▶ **Exercise objective**
Exactly retype the opening line of the entries and every line after it, ending with the line that contains "Tie Black: 12". Skip all pictures.

(Version comparison data)
=== Section Start ===
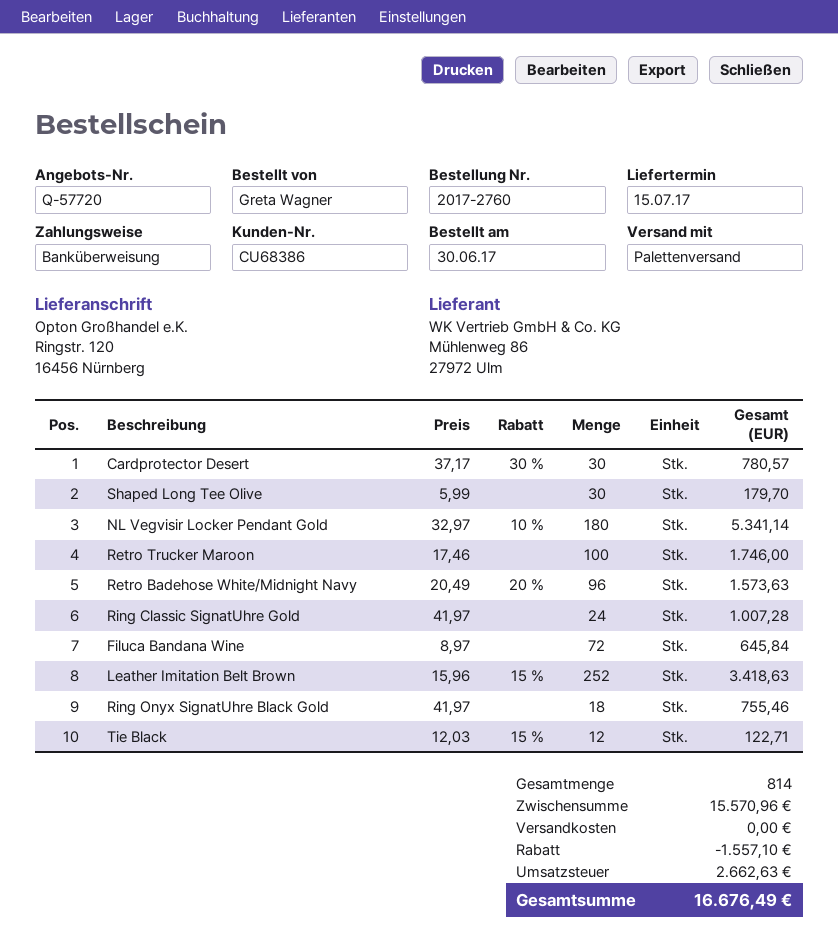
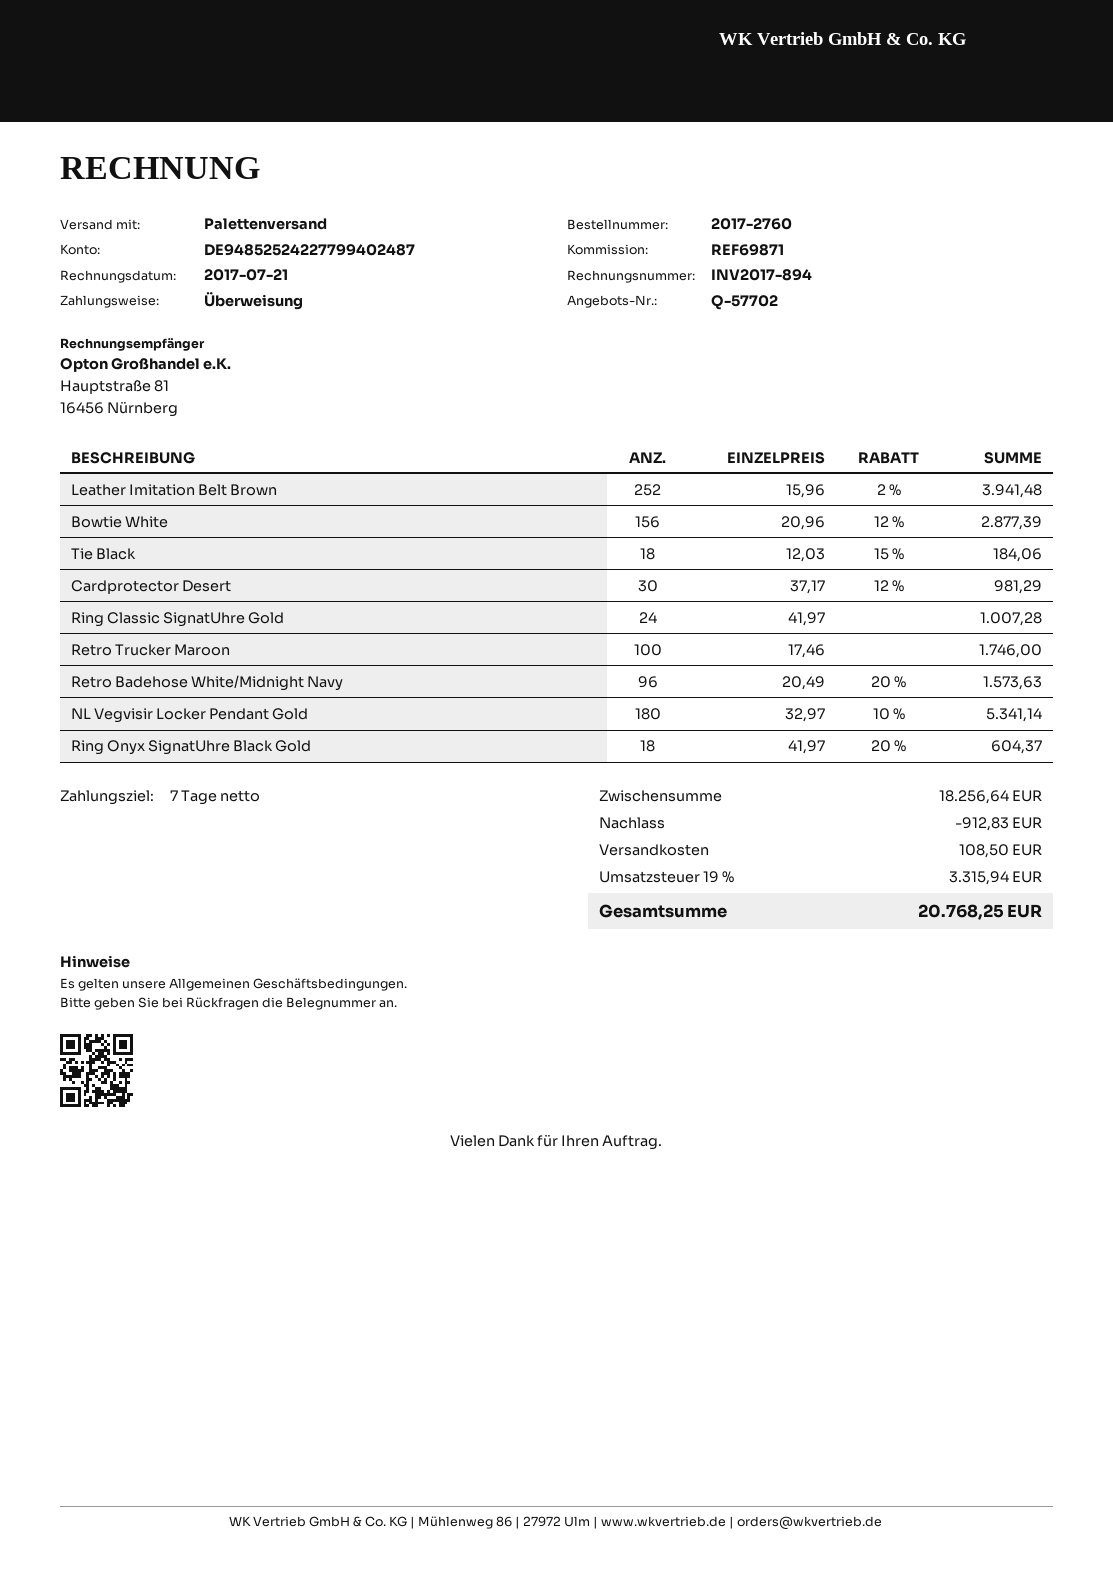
quote number: Q-57720 -> Q-57702
Cardprotector Desert: 30 x 37.17 - 30% = 780.57 -> 30 x 37.17 - 12% = 981.29
Shaped Long Tee Olive: 30 x 5.99 = 179.70 -> none
Filuca Bandana Wine: 72 x 8.97 = 645.84 -> none
Leather Imitation Belt Brown: 252 x 15.96 - 15% = 3418.63 -> 252 x 15.96 - 2% = 3941.48
Ring Onyx SignatUhre Black Gold: 18 x 41.97 = 755.46 -> 18 x 41.97 - 20% = 604.37
Tie Black: 12 x 12.03 - 15% = 122.71 -> 18 x 12.03 - 15% = 184.06
Bowtie White: none -> 156 x 20.96 - 12% = 2877.39
subtotal: 15570.96 -> 18256.64
discount: 1557.10 -> 912.83
shipping: 0.00 -> 108.50
tax: 2662.63 -> 3315.94
total: 16676.49 -> 20768.25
=== Section End ===
▶ **Your solution**
quote number: Q-57720 -> Q-57702
Cardprotector Desert: 30 x 37.17 - 30% = 780.57 -> 30 x 37.17 - 12% = 981.29
Shaped Long Tee Olive: 30 x 5.99 = 179.70 -> none
Filuca Bandana Wine: 72 x 8.97 = 645.84 -> none
Leather Imitation Belt Brown: 252 x 15.96 - 15% = 3418.63 -> 252 x 15.96 - 2% = 3941.48
Ring Onyx SignatUhre Black Gold: 18 x 41.97 = 755.46 -> 18 x 41.97 - 20% = 604.37
Tie Black: 12 x 12.03 - 15% = 122.71 -> 18 x 12.03 - 15% = 184.06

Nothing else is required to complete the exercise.